Universitaire, Marie-Jean Sauret est connu, à Toulouse et bien au-delà, comme un psychanalyste engagé au sens où il inscrit en permanence sa pratique dans la société et où il décrypte (je sais : ce verbe est galvaudé par les médias de masse, mais dans le cas présent, il n’y en a pas d’autre) les faits sociaux et politiques par le filtre de la psychanalyse.

Ce qui me semble être le combat de tout une vie chez Sauret, c’est la défense des particularismes (singuliers ou collectifs), de la singularité des individus dans le cadre d’une vision globale de l’humanité, en tentant de répondre à ce questionnement métaphysique vertigineux : « Sur quoi régler mon pas ? »

L’auteur, qui ne se cache pas derrière son doigt, s’inscrit dans la filiation de Freud et de Lacan. La psychanalyse fut inventée par Freud, non pas en tant que “ science juive ” (Freud étant de toute façon agnostique) mais sans qu’il cède sur sa particularité, sa judéité, parfois au péril de sa vie. Pour tenir les deux bouts de la chaîne, comme l’ont fait ses contemporains viennois d’origine juive (Zweig, Musil etc.), Freud, par et grâce à la psychanalyse, s’est appuyé sur sa particularité en inventant un moyen propre de la loger dans la collectivité.

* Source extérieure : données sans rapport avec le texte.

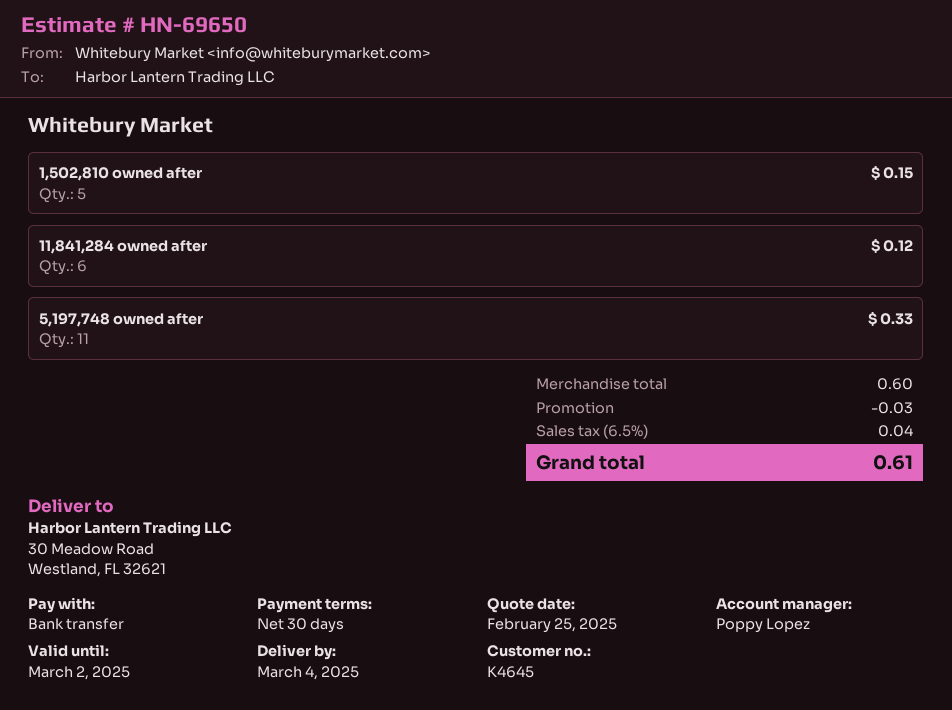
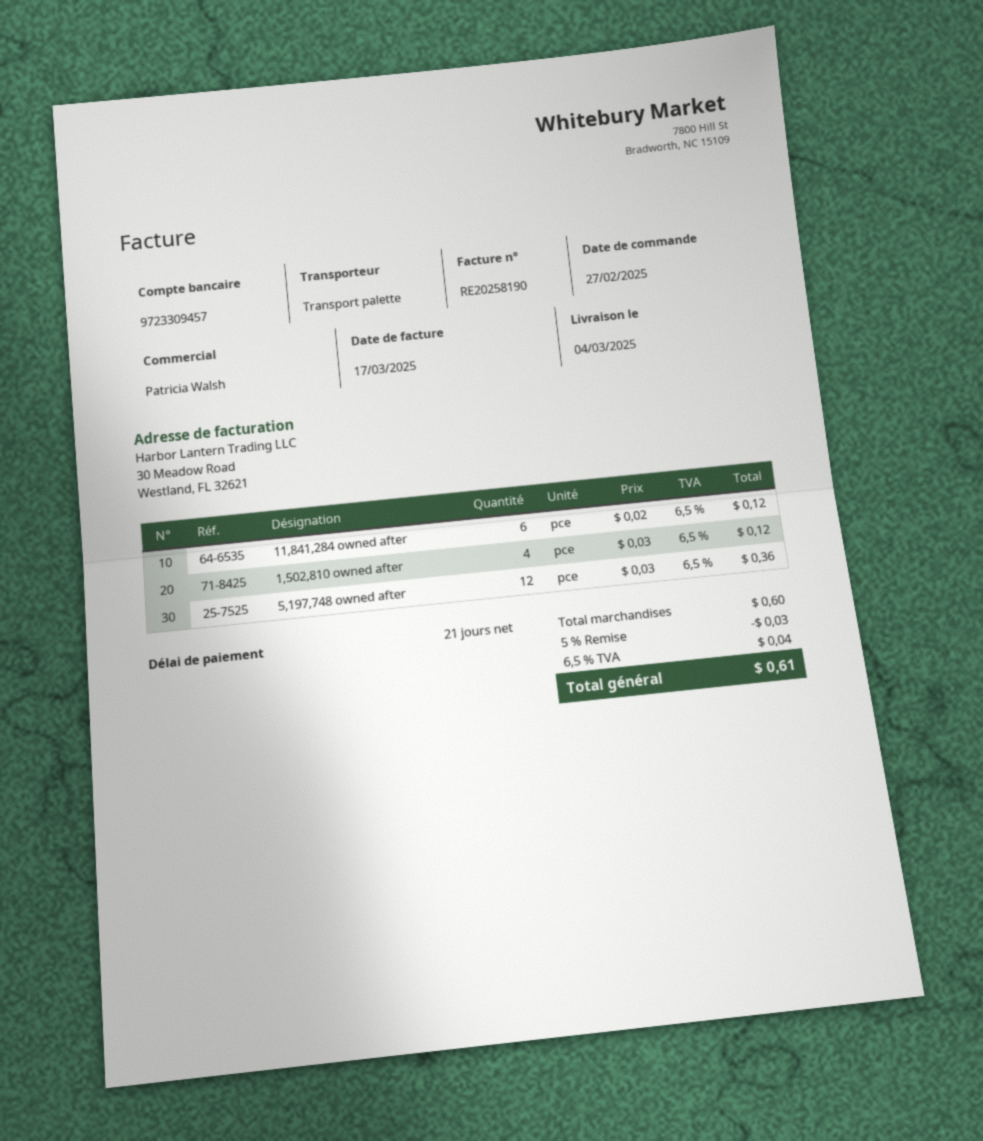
payment terms: 30 days -> 21 days
sales rep: Poppy Lopez -> Patricia Walsh
1,502,810 owned after: 5 for 0.15 -> 4 for 0.12
5,197,748 owned after: 11 for 0.33 -> 12 for 0.36

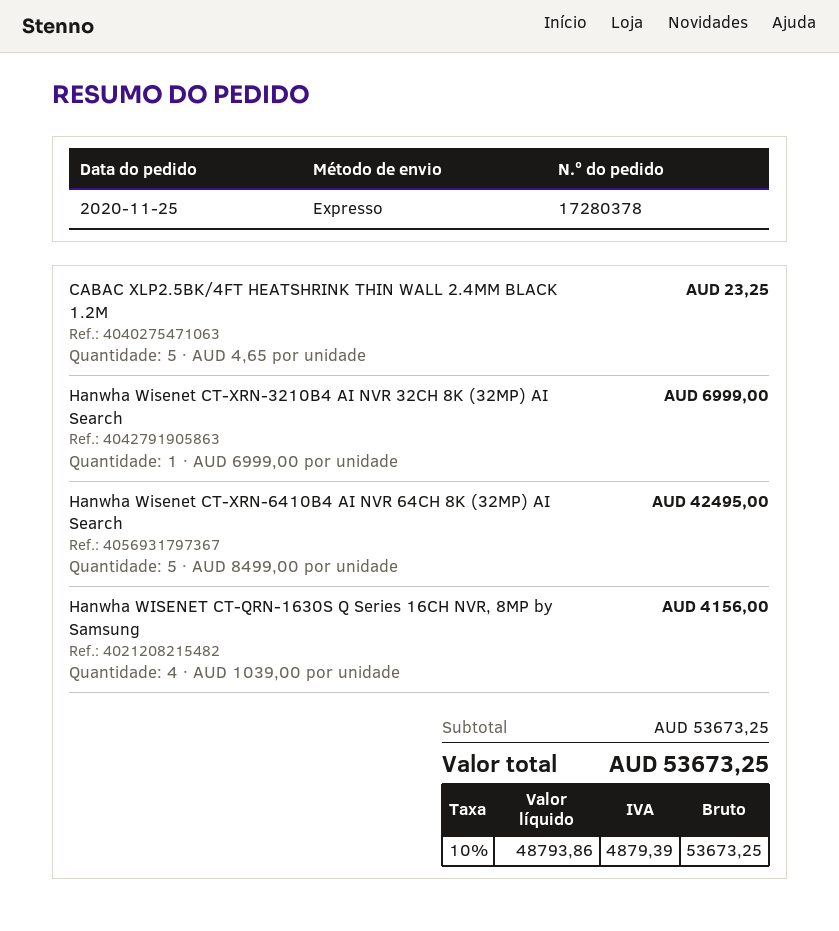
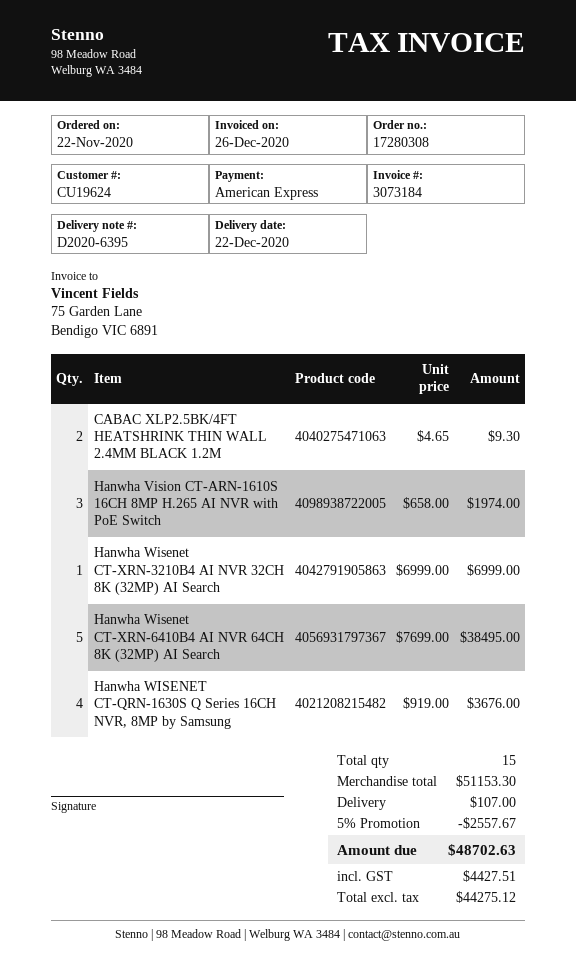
order number: 17280378 -> 17280308
order date: 2020-11-25 -> 2020-11-22
CABAC XLP2.5BK/4FT HEATSHRINK THIN WALL 2.4MM BLACK 1.2M: 5 x 4.65 = 23.25 -> 2 x 4.65 = 9.30
Hanwha Wisenet CT-XRN-6410B4 AI NVR 64CH 8K (32MP) AI Search: 5 x 8499.00 = 42495.00 -> 5 x 7699.00 = 38495.00
Hanwha WISENET CT-QRN-1630S Q Series 16CH NVR, 8MP by Samsung: 4 x 1039.00 = 4156.00 -> 4 x 919.00 = 3676.00
Hanwha Vision CT-ARN-1610S 16CH 8MP H.265 AI NVR with PoE Switch: none -> 3 x 658.00 = 1974.00
subtotal: 53673.25 -> 51153.30
discount: none -> 5% = 2557.67
shipping: none -> 107.00
net: 48793.86 -> 44275.12
tax: 4879.39 -> 4427.51
total: 53673.25 -> 48702.63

Toujours sans se cacher derrière son doigt, Sauret – et c’est là le second fil conducteur de ce florilège – dénonce à mille reprises ce qui est pour lui l’ennemi principal de l’humanité : le capitalisme. Un système qui ne cesse de s’accroître « sans considération pour la communauté des hommes », un Rapetou qui dérobe à la collectivité des centaines de milliards lorsqu’il est en crise alors qu’on ne trouve nulle part dans le monde trois francs et six sous pour venir en aide aux retraités les plus pauvres et, plus globalement, un système qui prouve que, désormais, l’économique a pris le pas sur le politique et exerce un pouvoir total, pour ne pas dire totalitaire, en détruisant les relations entre les humains. La tête de pont de ce capitalisme désormais “ libéral ” étant l’impérialisme étasunien qui a réussi – en moins d’un siècle – à être « le monde » par son génie propre et par « la servitude lâche des gouvernements picorant les miettes du banquet ». Et ce même si les capitalistes se font quotidiennement la guerre : pour l’instant, en temps de paix, à la Bourse.

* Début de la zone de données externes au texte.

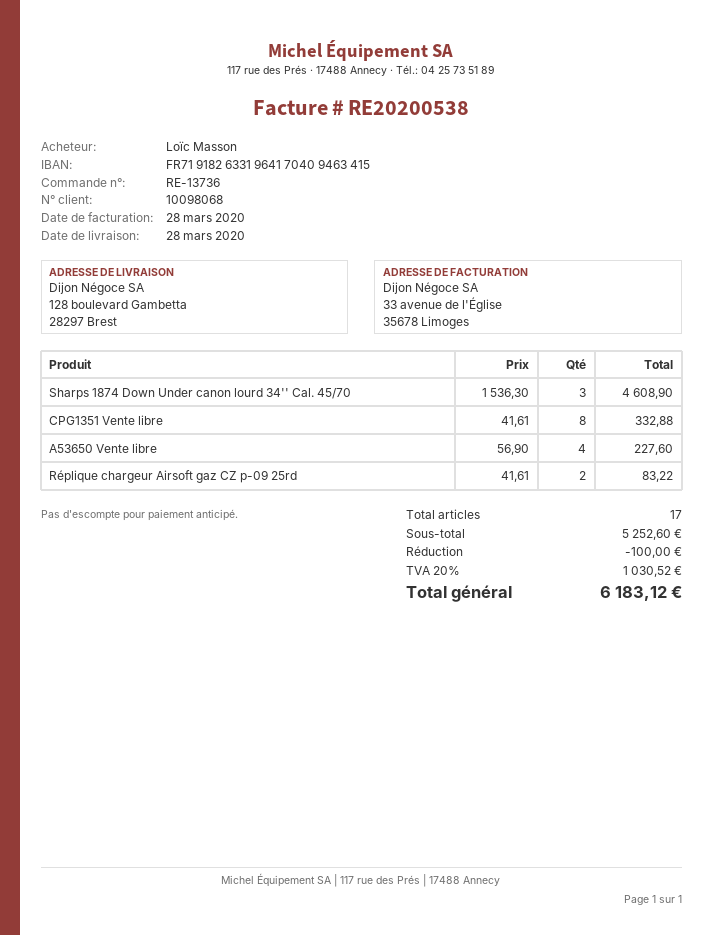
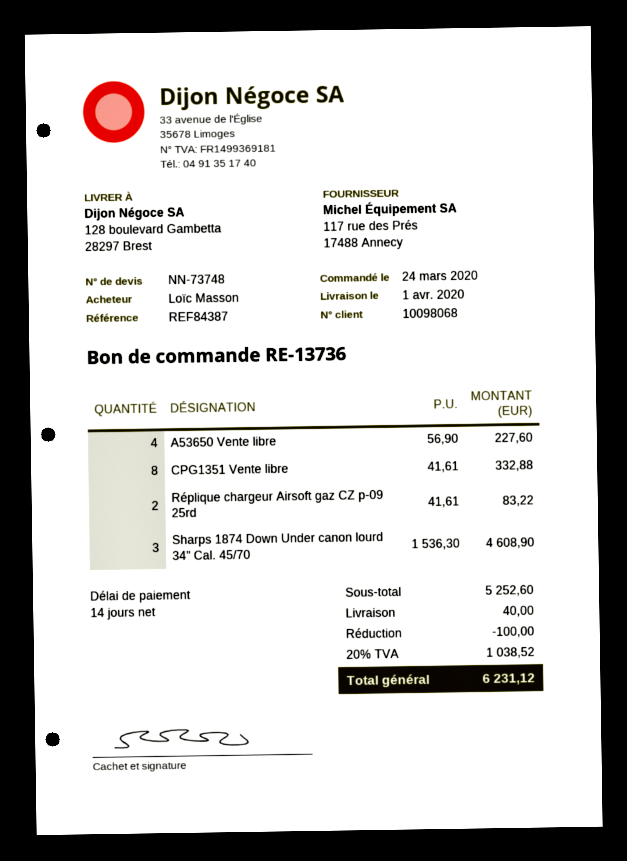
delivery date: 2020-03-28 -> 2020-04-01
shipping: none -> 40.00
tax: 20% = 1030.52 -> 20% = 1038.52
total: 6183.12 -> 6231.12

Le capitalisme est parvenu à être – en tout cas à nous faire croire qu’il est – une “ civilisation ”, en formatant les individus, en faisant de l’homo economicus un homo neuro-economicus. Ce nouvel homo (il fallait bien que je le place) est un homme machine « performant, efficace, durable, peu consommateur d’énergie, et pourtant consommateur des biens du marché ». Sous toutes les latitudes, on existe car on consomme : de la Chine à l’Arabie en passant par la Russie ou l’Europe occidentale. Et contrairement à ce qu’avait envisagé Marx, les prolétaires, au lieu de s’unir contre ce système qui les exploite, volent quotidiennement à son secours.

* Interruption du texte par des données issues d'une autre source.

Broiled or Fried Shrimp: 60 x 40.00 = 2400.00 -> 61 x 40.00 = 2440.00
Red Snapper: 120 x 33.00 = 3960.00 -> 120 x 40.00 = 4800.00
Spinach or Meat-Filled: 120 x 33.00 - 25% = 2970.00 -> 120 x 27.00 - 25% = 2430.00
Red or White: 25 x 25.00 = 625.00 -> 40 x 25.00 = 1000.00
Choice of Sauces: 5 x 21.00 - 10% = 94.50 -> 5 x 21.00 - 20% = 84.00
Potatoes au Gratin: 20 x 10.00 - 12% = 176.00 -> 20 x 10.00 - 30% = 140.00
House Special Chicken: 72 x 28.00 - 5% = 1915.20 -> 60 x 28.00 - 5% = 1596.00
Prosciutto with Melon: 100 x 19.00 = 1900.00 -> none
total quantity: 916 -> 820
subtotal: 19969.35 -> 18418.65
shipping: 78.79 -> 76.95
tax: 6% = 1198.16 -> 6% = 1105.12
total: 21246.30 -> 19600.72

Dans un texte remarquable de 2009, Sauret – bien conscient que nommer le monde c’est le tenir dans sa main – décortique la novlangue du capitalisme, avec ces mots et expressions qui signifient le contraire de ce qu’ils disent ou qui dérobent, qui “ raptent ” (les Rapetou) les mots en les resémantisant de manière biaisée. Il donne des dizaines d’exemples des pièges de la langue d’où l’on ne peut plus s’extirper : “ indice de croissance négative ” pour “ crise économique ”, “ immigration choisie ” pour “ refus de l’immigration ”, “ gens modestes ” pour “ pauvres ”, “ exclu ” pour “ opprimé ”, “ salarié ” pour “ ouvrier ” ou “ travailleur ”, “ couches sociales ” pour “ classes sociales ”, “ néolibéralisme ” pour “ capitalisme ”, “ réforme ” pour “ casse ”.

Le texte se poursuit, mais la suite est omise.